The photo sparked a movement as Iranian women challenged the men in their lives to wear hijab. The photos began pouring into social media under the unifying hashtag, #MeninHijab, in protest of the oppressive, gender discriminatory laws in Iran. In response to both her ‘My Stealthy Freedom’ movement and #MeninHijab campaign, Masih received relentless backlash from the Iranian government. “Iranian State television – on the news channel – said I was raped by three men in London,” said Masih, “It was a big lie but they [Iranian officials] wanted to discredit me. In their minds they think if a woman is raped it’s her fault and they [fabricated the story] to stop women from supporting me.”

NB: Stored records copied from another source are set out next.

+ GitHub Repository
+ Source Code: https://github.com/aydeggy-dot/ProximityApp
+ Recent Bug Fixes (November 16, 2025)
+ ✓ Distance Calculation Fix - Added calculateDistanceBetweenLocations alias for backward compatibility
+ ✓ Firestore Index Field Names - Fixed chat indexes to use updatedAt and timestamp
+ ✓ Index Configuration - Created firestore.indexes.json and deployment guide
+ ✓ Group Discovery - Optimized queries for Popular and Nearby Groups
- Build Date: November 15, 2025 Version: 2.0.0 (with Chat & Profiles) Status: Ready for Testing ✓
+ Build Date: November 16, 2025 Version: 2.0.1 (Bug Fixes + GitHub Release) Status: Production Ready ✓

  A photo posted by Masih Alinejad (@masih.alinejad) on

For the men who took part in the #MeninHijab movement, Iranian websites branded them “dishonorable” – an unmentionable insult in the Islamic world. Despite the venomous response from officials, Masih and her supporters march on because the issue of hijab is an issue affecting men and women. “It’s not just a piece of cloth,” proclaims Masih, “it’s about your dignity.” Masih explains how hijab does more than deprive women of choice; it insults men with the assumption that they can’t control themselves in the presence of an uncovered woman. “The #MeninHijab movement is important because we want to make clear that Iranian men are not like what the Iranian government [portrays them to be]. Through [the #MeninHijab] platform, you can hear the true voice of Iranian men.” That voice – as Masih tells Culture Trip – is one of understanding, support and desire to usher in a new era of gender equality.

In the end, Masih hopes to create dialogue and spark conversation about hijab. “I want to [create] awareness in the world and tell [the Iranian government] that [mandatory hijab] cannot be part of a country’s culture,” explains Masih. Many may not understand the emotional implications of wearing hijab, to which Masih describes the tradition as a form of humiliation: “It’s an insult. From the age of seven, they take your identity away from you so that you have to be someone else, you have to have a double life.”

While most of the #MeninHijab activists are of a younger generation, Masih explains that older generations are joining the cause too – a fact that makes the movement that much more empowering. She describes a friend whose elderly father – after spotting Masih in a televised interview – wondered what the “big deal” was about wearing hijab. In response, his daughter challenged him to wear the veil for an hour. At first the father scoffed – laughing the hijab was a disaster on him – but after an hour, he came to his daughter in awe of how she could stand it for 30 years. It’s this understanding that Masih hopes to foster as men (finally) see what it’s like to walk a mile in a woman’s hijab.